Mi visitante se dejó caer en una butaca.
—Yo venía en busca de un intelectual—exclamó—y usted niega serlo. Esto me contraría considerablemente. Necesito un intelectual a todo trance...
—Si es para asesinarlo—le dije—me parece absurdo. Aunque llevara usted luego su pelleja al Ministerio de la Gobernación, no creo que el asesinato de un intelectual pudiese producirle siquiera lo necesario para cubrir gastos. Los intelectuales, en este país, se cotizan a menos que los conejos.
—Pero, en fin—repuso el hombre, que parecía dominado por una idea fija—. Aunque usted no sea completamente un intelectual, por lo menos tendrá usted un cerebro...
Yo me rasqué instintivamente el cráneo.
—¡Hombre! ¡Un cerebro! ¿Quién no tiene un cerebro? Claro que son muy pocas las personas que lo usan; pero todo el mundo tiene un cerebro. Usted mismo tiene uno de esos magníficos cerebros de criminal nato que ha estudiado minuciosamente, en Italia, el profesor Lombroso.
—Yo carezco de cerebro, señor mío—respondió el asesino—. ¿Es que no lee usted la prensa conservadora? Los asesinos no somos más que brazos, instrumentos que ejecutan las ideas de otros hombres. En tiempos del señor Lombroso teníamos, en efecto, unos cerebros especiales, y cuando queríamos trabajar, buscábamos, de acuerdo con nuestros gustos particulares o según la inspiración del momento, un hacha, un cuchillo, un revólver o una maza. Hoy, en cambio, buscamos un cerebro. El cerebro es nuestra herramienta. ¿Comprende usted mi situación? Yo quiero asesinar a un frutero de los Cuatro Caminos; pero, antes de ponerme a la obra, necesito un cerebro que me sugiera la idea de este asesinato. Por eso venía a verle a usted...

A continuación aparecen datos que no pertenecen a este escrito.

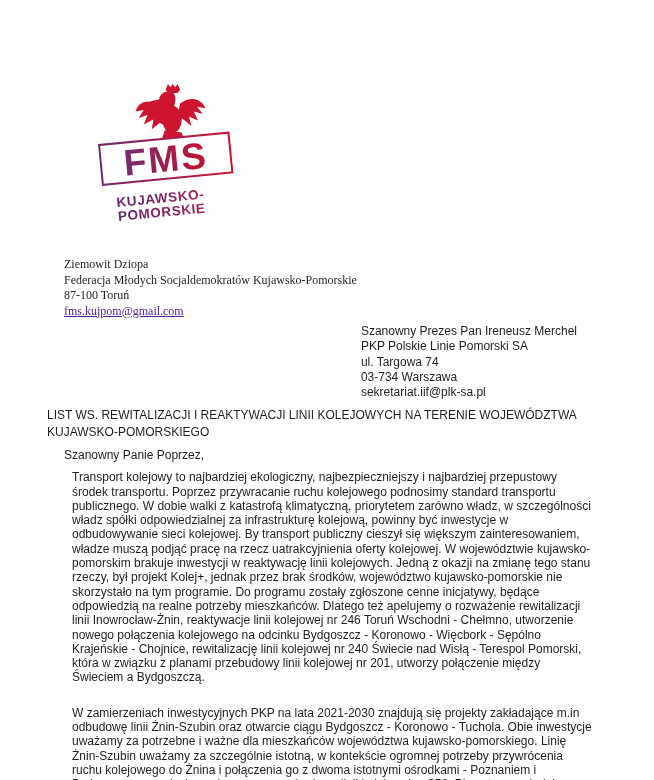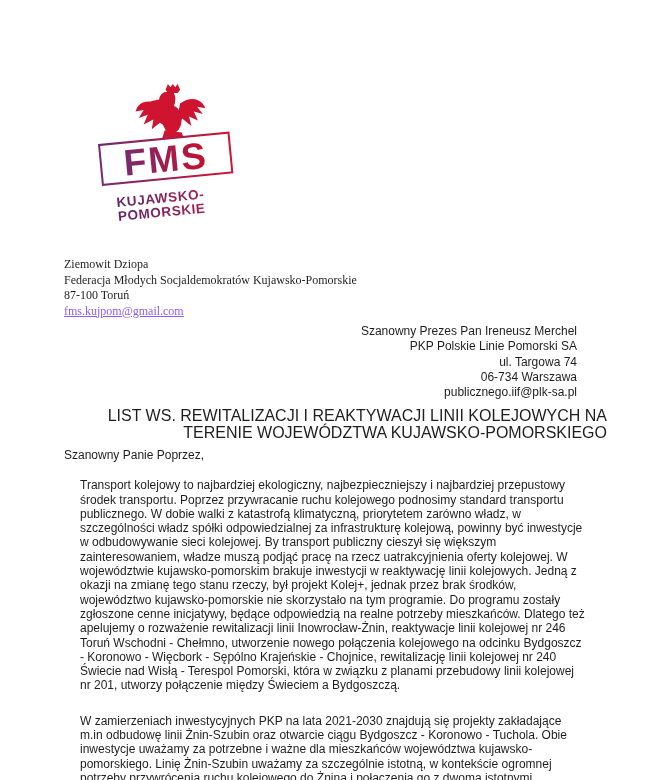--- a/index.html
+++ b/index.html
@@ -69,7 +69,7 @@
     font-size: 12px; line-height: 15.5px; font-family: Liberation Serif, serif;
   }
   .sender a {
-    color: #8b5cf6;
+    color: #4c1d95;
     text-decoration: underline;
     cursor: pointer;
   }

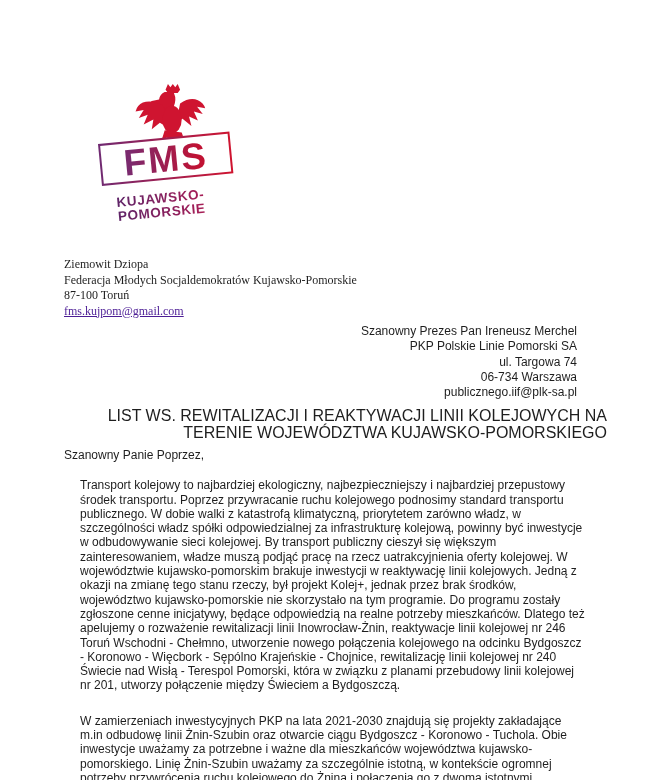--- a/index.html
+++ b/index.html
@@ -76,7 +76,6 @@
   .recipient {
     position: absolute; right: 77px; top: 324px;
     font-size: 12px; line-height: 15.3px;
-    text-align: right;
   }
 
   

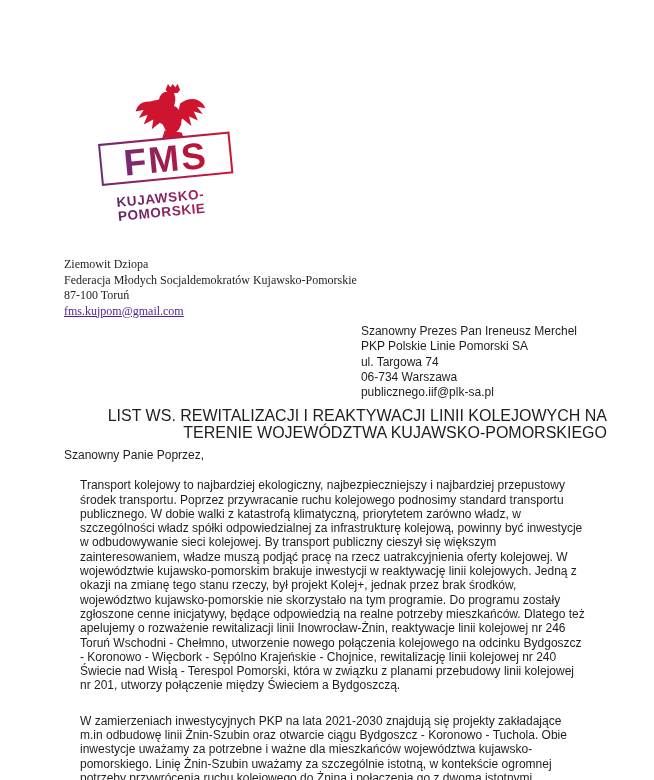--- a/index.html
+++ b/index.html
@@ -147,7 +147,7 @@
     <div>Szanowny Prezes Pan Ireneusz Merchel</div>
     <div>PKP Polskie Linie Pomorski SA</div>
     <div>ul. Targowa 74</div>
-    <div>06-734 Warszawa</div>
+    <div>03-734 Warszawa</div>
     <div>publicznego.iif@plk-sa.pl</div>
   </div>
 

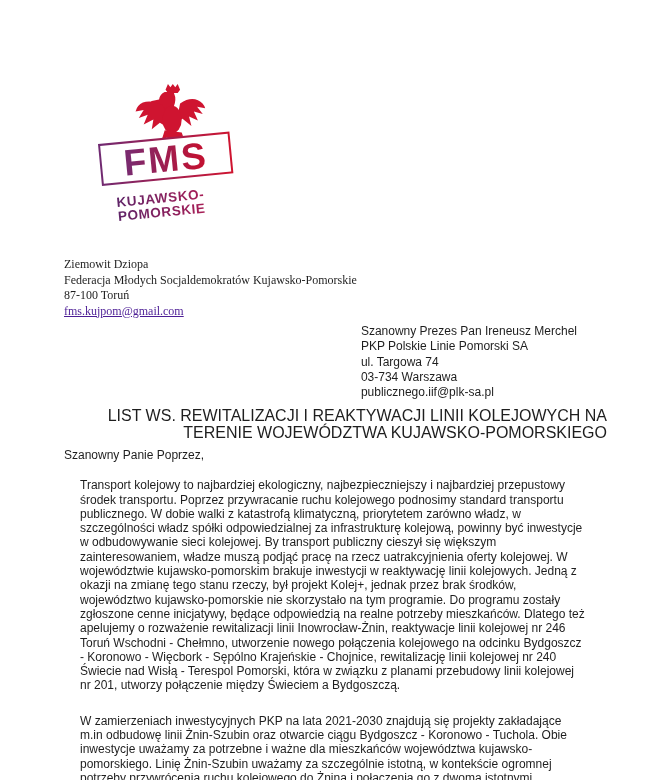--- a/index.html
+++ b/index.html
@@ -148,7 +148,7 @@
     <div>PKP Polskie Linie Pomorski SA</div>
     <div>ul. Targowa 74</div>
     <div>03-734 Warszawa</div>
-    <div>publicznego.iif@plk-sa.pl</div>
+    <div>sekretariat.iif@plk-sa.pl</div>
   </div>
 
   <div class="letter-title">LIST WS. REWITALIZACJI I REAKTYWACJI LINII KOLEJOWYCH NA TERENIE WOJEWÓDZTWA KUJAWSKO-POMORSKIEGO</div>

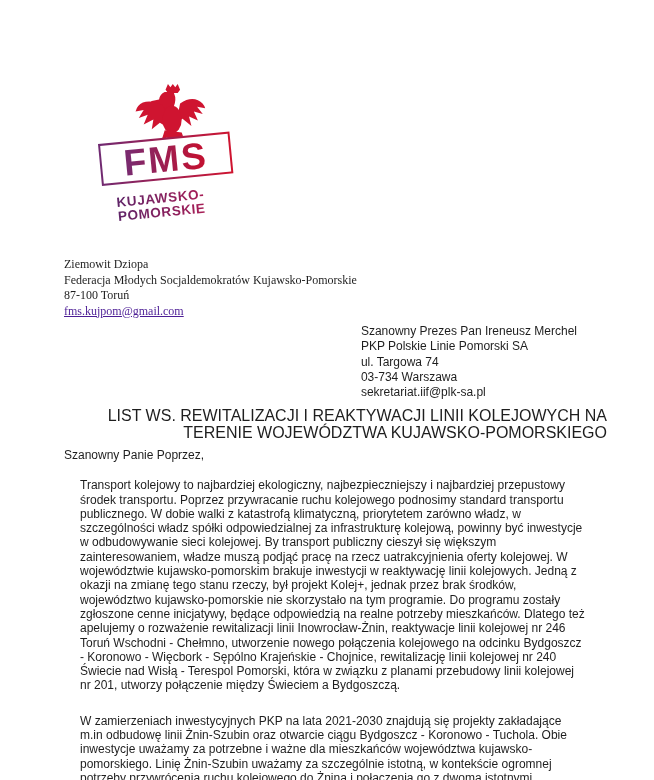--- a/index.html
+++ b/index.html
@@ -83,8 +83,8 @@
     position: absolute; left: 0; right: 0; top: 407px;
     margin: 0 auto;
     width: 560px;
-    text-align: right;
-    font-size: 16px;
+    text-align: left;
+    font-size: 12px;
     line-height: 17px;
   }
 

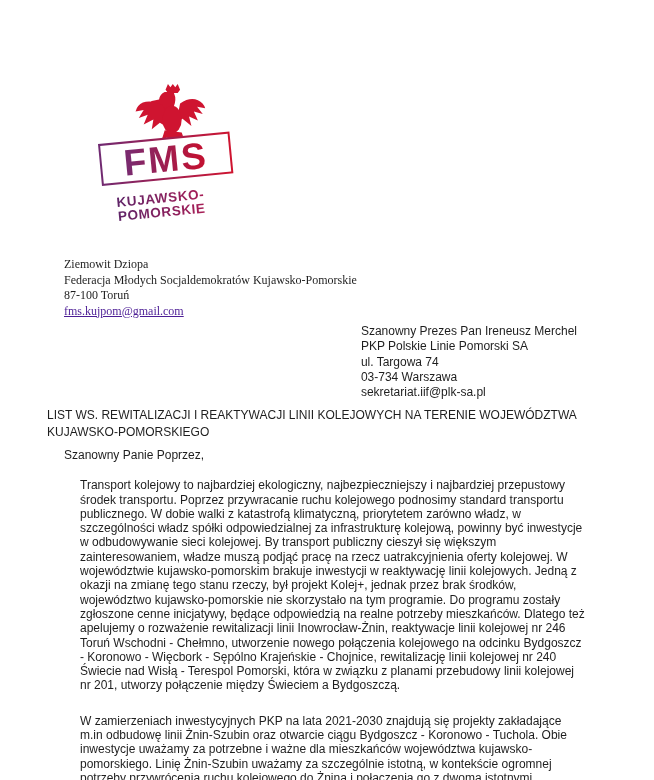--- a/index.html
+++ b/index.html
@@ -96,7 +96,7 @@
     line-height: 14.3px;
     text-align: left;
   }
-  .letter-body p { margin: 16px; }
+  .letter-body p { margin: 8px; }
   .para-2 { margin-top: 21px !important; }
 </style>
 </head>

Yo me disculpé como pude; pero el asesino no se convenció.
—Usted me engaña—me dijo—. Usted podría perfectamente sugerirme la idea que yo le pido. Mil veces, de seguro, habrá tenido usted en su vida intenciones asesinas. Lo que ocurre es que no quiere usted complacerme. Es usted un Tartufo.
—¡Caballero!
—Un Tartufo, sí, señor. ¡Ah! ¡Si alguien pudiera sugerirme la idea de asesinarle a usted!... ¡Cómo me vengaría yo entonces de su hipocresía! Pero yo soy un pobre asesino, incapacitado por mi profesión para matar a nadie, y por eso usted se permite abusar de mí. ¡Adiós, señor mío! Voy a revisar unas colecciones de periódicos a ver si algún artículo de un adversario suyo me inspira la intención de estrangularlo a usted. Hasta la vista.
Y el extraño visitante se fue por donde había venido.